Russian gamers at a Kaspersky-sponsored event
Russian gamers at a Kaspersky-sponsored event
Mehdi Atmani

MOSCOW — Whether an organized crime expert or a solitary con man, an intelligence services agent or the Kremlin's cyber soldier, Russian hackers are often at the heart of Internet fantasies. An ambiguous and protean figure, the hacker has as many faces as Russia itself. The country, from which many of these nefarious crimes originate and where Edward Snowden remains in asylum, is both a nation of cyber censors and IT experts. Welcome to Russia's Internet underworld.

The 28-year-old hacker I'm interviewing establishes the rules of the game. He won't give his name — only his pseudonym, "X311" — and won't answer all of my questions. "If I reveal too much, it could go badly for me," he says. A strong code of silence prevails in the Russian hacking world. It took me recommendations from about 10 mutual acquaintances for "X311" to finally agree to speak to me.

After a long and perilous hunt, his conditions are finally mine. Our interview takes place online, in the middle of the night in Moscow, and on an Internet Relay Chat — one of many online communications protocols. Our exchanges are protected by the cryptography protocol Off-the-Record Messaging (OTR). This is the essential prerequisite to our conversation, and the token of his trust.

"X311" writes in unusual but decent French. The hacker found refuge in France when his "personal situation became way too dangerous" for him to stay one more week in Russia, he says. He agrees to unveil some aspects of his country's cybernetic underworld, only because he's now joined "the white side of the force." In the hacker community, people are clearly divided in five different color groups.

The deep web's golden era

First off, there are the "black hats" — hackers driven by profit and the desire to wrong the market's actors. These are criminals who are either isolated or organized in mafia. On the opposite end are the "white hats," the cyberspace avengers who track down pirates and those threatening their interests — "the grey hats." Then come the "blue hats," who specialize in Windows hacking, and the "red hats," experts in the UNIX operating system.

None of them ever says what color group they identify with. "A real hacker never discloses he's one," X311 says. Our man did, out of choice and necessity.

The Moscovite was a 15-year-old high school student when he first entered the "black hat" Russian underworld. He studied programming in Moscow and developed secured software during his spare time. "Back then, you had to find mentors to learn and practice," he says. X311 found these code masters — with questionable ethics — on IRC chats. These are all solitary and experienced souls, navigating the deep web.

Up to 90% of online content slips through the pages of classic search engines. This is what we call "the deep web," the submerged part of the digital iceberg where the "black hats" hide and thrive. These hackers buy, sell and trade sensitive data — debit cards, confidential information, hacking programs. They do so via the Tor network (an acronym for The Onion Router), which provides them with secured protection of information.

Quickly, X311 built a solid reputation, earning respect among other hackers. "I was young, experienced, I was a good worker," he says via chat. Trading data and sensitive information with another "black hat" just for the love of risk, he quickly became an expert in "cracking" and "phreaking." These practices consist of breaking into security safeguards to hack debit cards, or phones.

"Back then, it was heaven," the hacker says. "There wasn't as much security on debit cards or on logins." He could easily hack into news websites or user accounts of large hosting service providers. Apart from the "American and European banks," things were easy for young hackers like him.

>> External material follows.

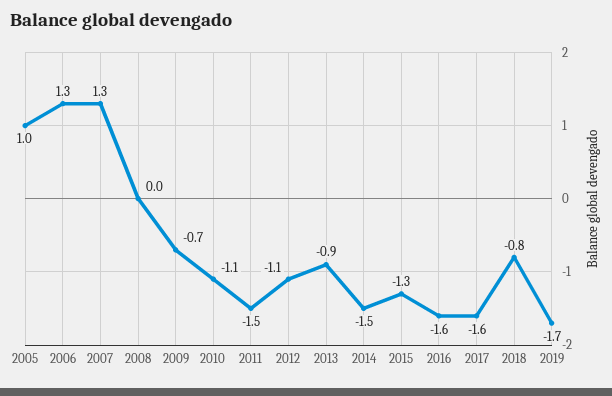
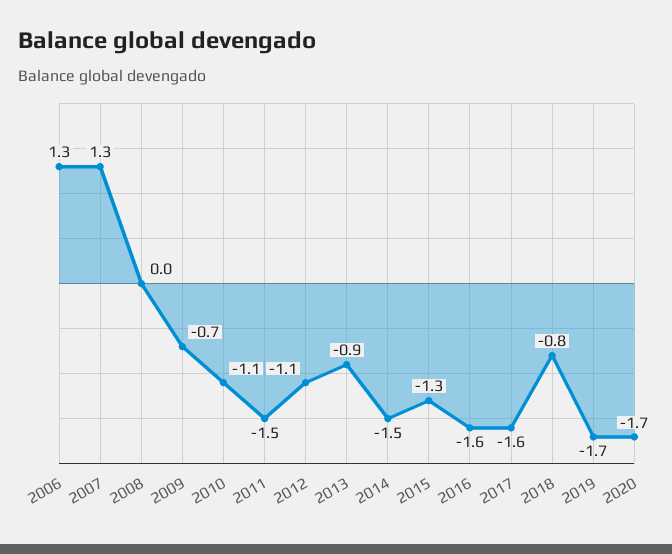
2005: 1 -> none
2020: none -> -1.7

"When I saw a growing interest for the competition of this data, I started selling it," he acknowledges. But he won't say for how much. "A hacker has power through the data he owns, not for the money he earns."

So, how do they work?

The notion of Russian hackers is that they are unattainable — feared, admired and hunted. An immersion into the deep web dispels these clichés. Let's start by talking about how young these hackers are. Hackers younger than 25 gravitate to Saint Petersburg and its universities.

The area is the most dense "black hat" community in the country. "They tend to be pushed toward the city because of a shortage of legal job opportunities," says Sergueyv Vishnyakov, a 24-year-old information security researcher at a Russian bank. He is an expert of the "black hats." He is featured as an "hacktivist" on a website that hosts the largest database of IT flaws and weaknesses to date.

A Kaspersky training course — Photo: Questar

In Moscow, these cowboys of the web are lured by money. The majority of them earn more than 17,000 rubles a month — about $550. "The best hackers earn 10 times more," adds Vishnyakov, "but they only represent about 1% of the Russian "black hats." And the game is definitely worth it: Russian laws aren't deterrent enough to scare these hackers.

To find out how they operate, we head to the Moscow area headquarters of security company Kaspersky. The firm competes with U.S. companies such as Symantec and McAfee fighting cyber crime. Inside the headquarters, elite teams relentlessly battle new IT attacks. More than 315,000 are registered every day, coming from and targeting Russia.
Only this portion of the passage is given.